Things like distributed version control. But also something like Rails, right? There’s a lot of stuff Rails does for you. You should eventually learn how this stuff works under the hood. But you can get quite a long way without worrying about it.
Angus: Do you think software engineers will be automated?
James: It might be the tools are different and the places they go to are different. But problem-solving and the ability to translate real-world processes into digital ones will always be essential.
Angus: As an engineering manager, are there things you do that you’d like to see automated?
James: While I think much of the coordination work I do is essential and hard to replace, some tasks like scheduling aren’t significant concerns. Better alerting and monitoring systems that actively work with you could be useful. Also generating reports, especially ones I find not inherently valuable to construct but useful to analyse. This would free up more time for more valuable tasks.
Angus: With automation? Do you think we should be worried?
James: I think it’s good to be cautious, but many of the widespread fears about the death of certain professions due to automation are likely exaggerated.
I think the fear isn’t really about automation but more about capitalism. People worry their jobs might be replaced by cheaper, possibly lower-quality solutions. Given the track record of the companies currently driving automation, this makes sense. There’s certainly cause for concern. However, automation could also have a lot of positives.
Angus: Does this remind you of anything you’ve seen before?

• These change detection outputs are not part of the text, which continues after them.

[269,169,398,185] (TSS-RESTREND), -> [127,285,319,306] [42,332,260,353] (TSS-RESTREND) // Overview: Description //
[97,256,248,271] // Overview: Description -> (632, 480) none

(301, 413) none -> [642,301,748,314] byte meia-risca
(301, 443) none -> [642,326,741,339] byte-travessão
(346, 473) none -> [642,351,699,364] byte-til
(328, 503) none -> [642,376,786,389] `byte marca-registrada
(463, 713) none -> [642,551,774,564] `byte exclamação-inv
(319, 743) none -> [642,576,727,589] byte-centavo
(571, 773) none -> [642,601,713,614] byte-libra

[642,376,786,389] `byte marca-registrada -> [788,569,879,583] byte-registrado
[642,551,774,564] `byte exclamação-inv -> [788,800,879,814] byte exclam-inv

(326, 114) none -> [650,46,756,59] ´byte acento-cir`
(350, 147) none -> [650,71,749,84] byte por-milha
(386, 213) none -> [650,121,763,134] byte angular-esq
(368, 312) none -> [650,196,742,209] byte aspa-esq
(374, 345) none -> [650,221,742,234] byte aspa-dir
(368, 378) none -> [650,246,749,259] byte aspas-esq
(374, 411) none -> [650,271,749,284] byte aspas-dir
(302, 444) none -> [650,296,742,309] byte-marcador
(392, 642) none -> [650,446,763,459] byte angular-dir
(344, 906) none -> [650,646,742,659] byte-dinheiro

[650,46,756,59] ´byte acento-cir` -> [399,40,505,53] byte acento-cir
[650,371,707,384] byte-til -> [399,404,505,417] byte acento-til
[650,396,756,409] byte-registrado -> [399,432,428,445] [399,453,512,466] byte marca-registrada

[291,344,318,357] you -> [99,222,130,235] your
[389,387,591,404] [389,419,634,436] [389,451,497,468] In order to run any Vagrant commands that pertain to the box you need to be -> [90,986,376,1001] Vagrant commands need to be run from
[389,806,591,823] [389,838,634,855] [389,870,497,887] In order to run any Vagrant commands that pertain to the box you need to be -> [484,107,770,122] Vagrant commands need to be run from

James: AI does feel a bit different. It seems more widespread, potentially affecting various sectors and professions in one large sweep.
When the second iteration of Apple’s iOS devices introduced the App Store, there was a genuine fear among web developers that mobile apps would render websites obsolete. Over time, both platforms found their balance and continued to grow.
A few years back, people were talking about cryptocurrency. People believed it was going to revolutionise databases, enable zero-trust environments and reshape our financial systems. While it made waves, I would say it’s yet to have the same impact people anticipated.
When FreeAgent launched, many accountants felt threatened. They believed we were automating their jobs. We always emphasised our goal was to remove the tedious aspects of their roles, not replace the expertise they offer.